• Brief: Could you retype the records below exactly as they appear, skipping any pictures?

• Data:
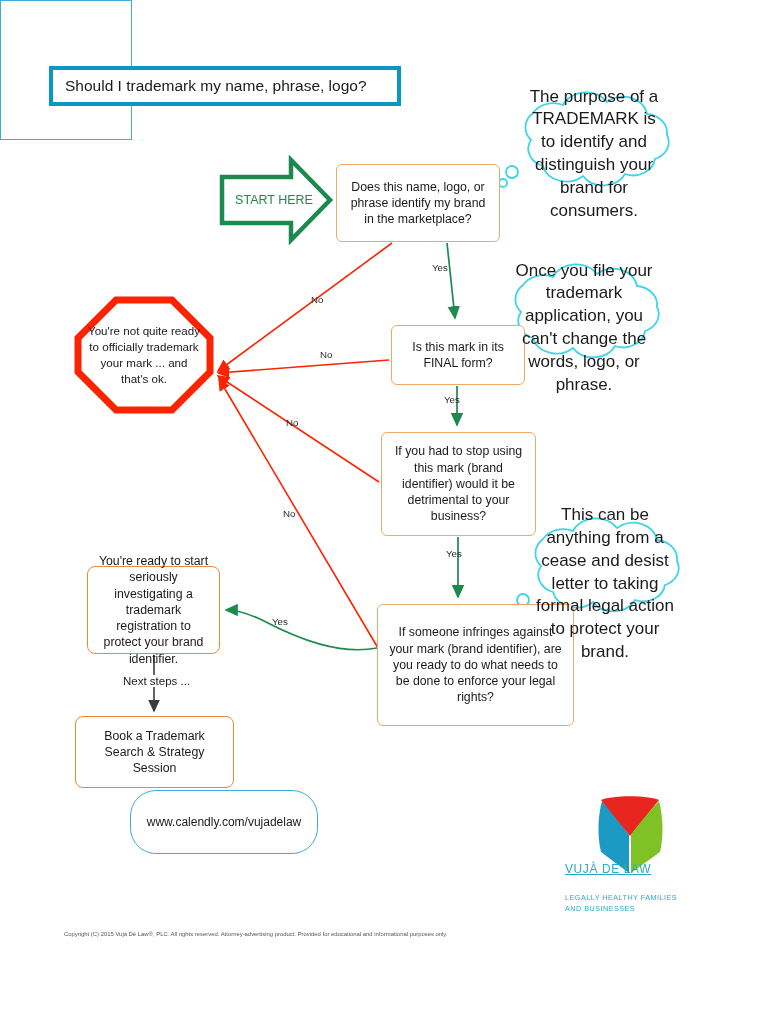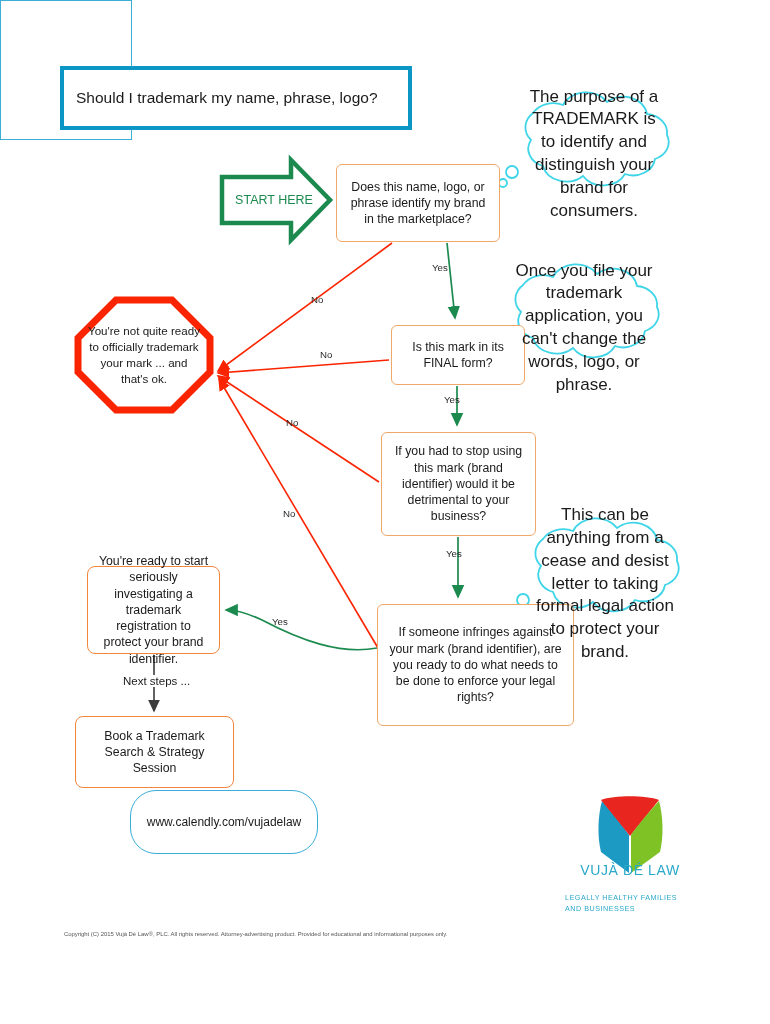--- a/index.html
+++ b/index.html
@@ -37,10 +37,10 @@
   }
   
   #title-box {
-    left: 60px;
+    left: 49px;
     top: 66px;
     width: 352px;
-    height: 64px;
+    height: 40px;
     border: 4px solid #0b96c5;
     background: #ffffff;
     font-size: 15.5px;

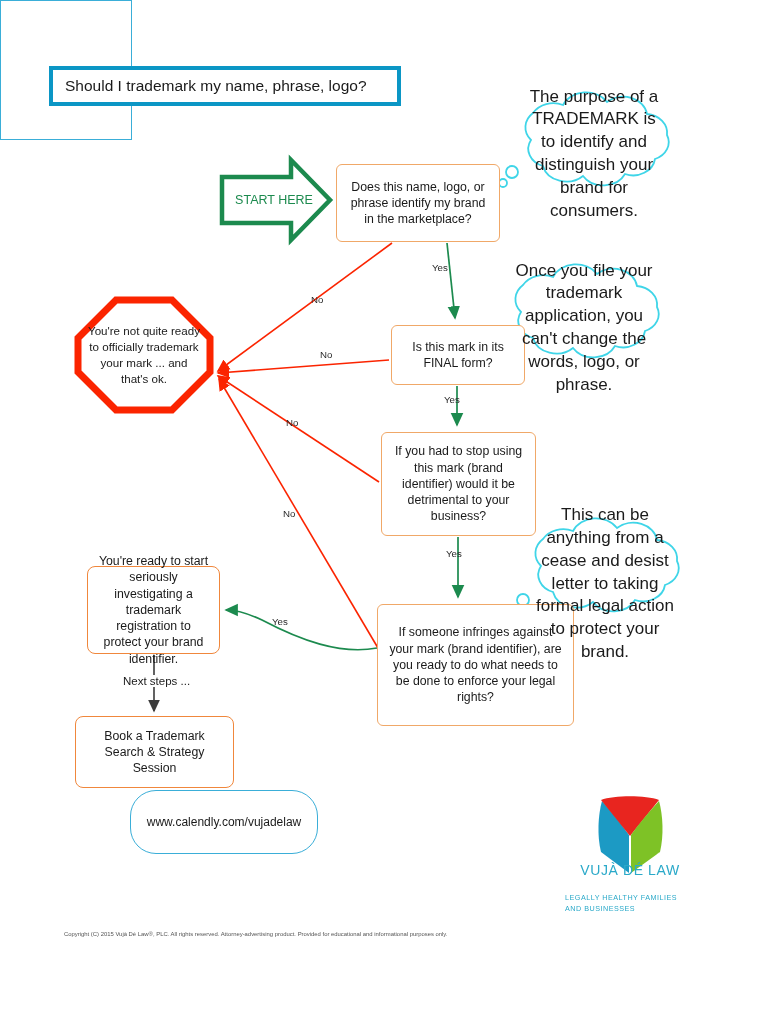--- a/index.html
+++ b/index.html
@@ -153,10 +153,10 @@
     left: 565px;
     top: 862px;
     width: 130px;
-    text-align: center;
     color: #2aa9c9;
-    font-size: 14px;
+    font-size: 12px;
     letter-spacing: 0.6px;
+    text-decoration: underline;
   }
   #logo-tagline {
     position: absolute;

• Result for this exercise:
--- a/index.html
+++ b/index.html
@@ -37,10 +37,10 @@
   }
   
   #title-box {
-    left: 60px;
+    left: 49px;
     top: 66px;
     width: 352px;
-    height: 64px;
+    height: 40px;
     border: 4px solid #0b96c5;
     background: #ffffff;
     font-size: 15.5px;

--- a/index.html
+++ b/index.html
@@ -153,10 +153,10 @@
     left: 565px;
     top: 862px;
     width: 130px;
-    text-align: center;
     color: #2aa9c9;
-    font-size: 14px;
+    font-size: 12px;
     letter-spacing: 0.6px;
+    text-decoration: underline;
   }
   #logo-tagline {
     position: absolute;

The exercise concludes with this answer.